Pytorch-lightning: How to keep some LightningModule's parameters on cpu when using CUDA devices for training

Created on 28 Sep 2020 · 17Comments · Source: PyTorchLightning/pytorch-lightning

❓ Questions and Help

What is your question?

I tried to transform my code into Lightning yesterday, but the CUDA OOM error occurred. My model has a very large parameter nn.Embedding(24000000, 128) (more than 22GB), which obviously exceeds the memory of my CUDA device. I implemented two classes to sovle this problem in my torch_version code, the pseudo code is as follows:

PyTorch Code

class Emb(nn.Module):
        def __init__(self):
                xxxxxx # some init operations
                self.emb = nn.Emebdding(24000000, 128)
        def forward(self, idx):
                return self.emb(idx)

class MyModule(nn.Module):
        def __init__(self):
                xxxxxx # some init operations
                self.calculation = some_calculation()
        def forward(self, input):
                out = self.calculation(input)
                return out

# train part:
get_emb = Emb()
model = MyModule()
model = model.cuda()
optimizer = some_optimizer([{"params": e.parameters}, {"params": model.parametersba}], lr=1e-3)
loss_metric = some_loss()
for epo in epoch:
        for x, y in dataloader:
                embs = get_emb(x.cpu()).cuda()
                out = model(embs)
                loss = loss_metric(out, y)
                optimizer.zero_grad()
                loss.backward()
                optimizer.step()

The torch_version code above keeps the nn.Embedding on cpu and ensures that the optimization of training is completed on CUDA devices. But I don't know how to achieve this via pytorch_lightning, because the entire 'training' part is encapsulated in training_step. The PL code is as follows:

PL Code

class MyModule(pl.LightningModule):
        def __init__(self):
                xxxxxx # some init operations
                self.calculation = some_calculation()
                self.emb = nn.Embedding(24000000, 128)
                self.loss_metric = some_loss()
        def training_step(self, batch, batch_idx):
                x, y = batch
                embs = self.emb(x)
                out = self.calculation(embs)
                return {"loss": self.loss_metric(out, y)}

# train part
model = MyModule()
trainer = pl.Trainer(gpus=-1)
trainer.fit(model, dataloader)

So, is there any recommended way to keep a part of the LightningModule's parameters on cpu when using CUDA devices for training?

What's your environment?

OS: Ubuntu 16.04.6 LTS
CUDA: version 10.2, 2080Ti
Version 0.9.0

question

Source

David-AJ

Most helpful comment

I modified my code like this:

class MyModule(pl.LightningModule):
        def __init__(self):
                xxxxxx # some init operations
                self.calculation = some_calculation()
                self.emb = [nn.Embedding(24000000, 128)]
                self.loss_metric = some_loss()

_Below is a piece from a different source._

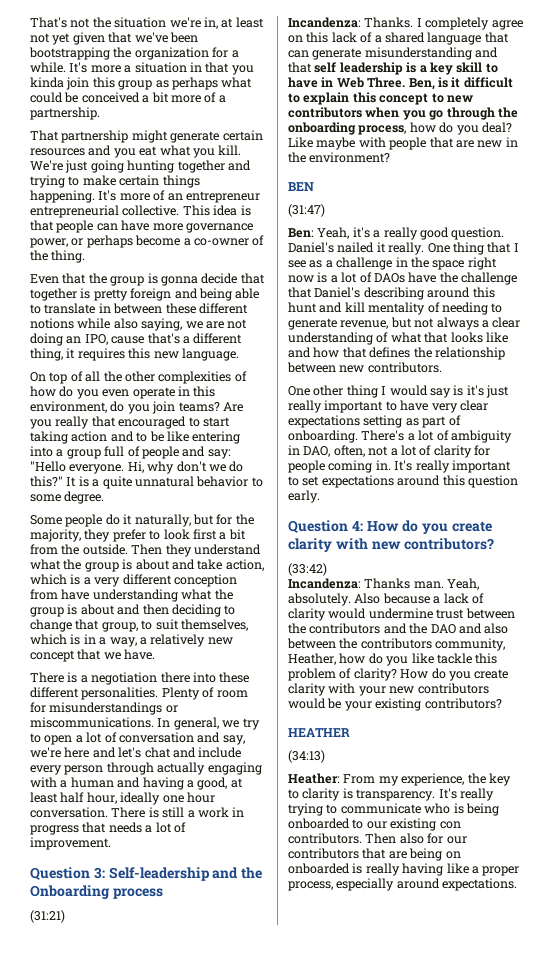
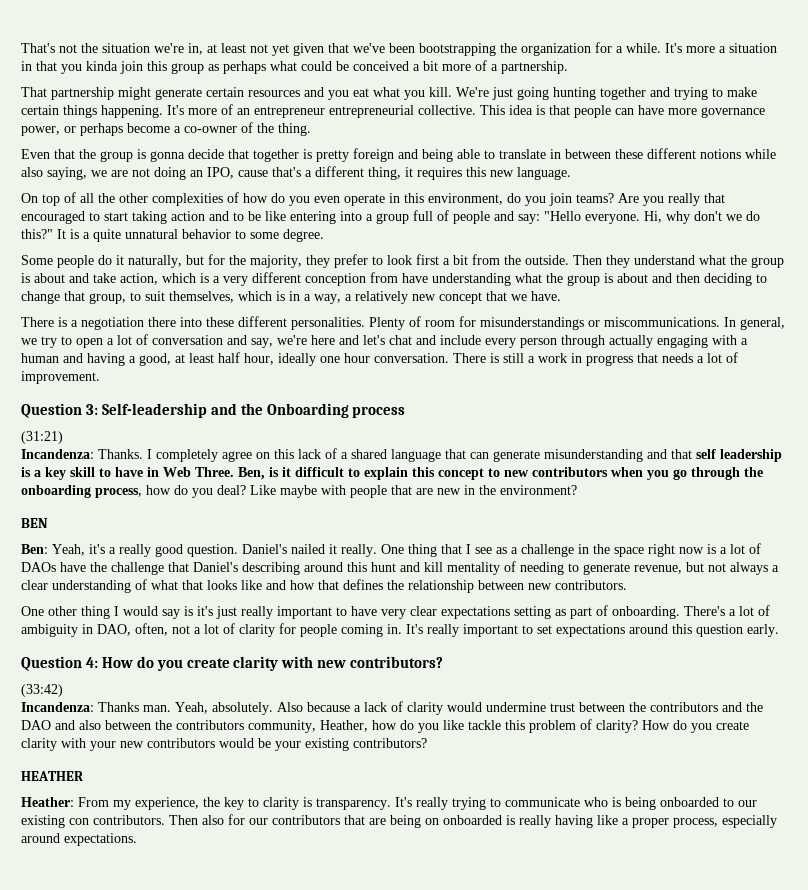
[288,204,325,217] // (31:47) -> (48, 523) none
[288,750,325,763] // (34:13) -> (83, 776) none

        def training_step(self, batch, batch_idx):
                x, y = batch
                embs = self.emb[0](x.cpu()).to(self.device)
                out = self.calculation(embs)
                return {"loss": self.loss_metric(out, y)}

        def on_save_checkpoint(self, checkpoint):
                checkpoint["emb"] = self.emb

        def on_load_checkpoint(self, checkpoint):
                self.emb = checkpoint["emb"]

It works! Thank you @rohitgr7 and @awaelchli!

David-AJ on 18 Oct 2020

❤1 👍1

All 17 comments

Hi! thanks for your contribution!, great first issue!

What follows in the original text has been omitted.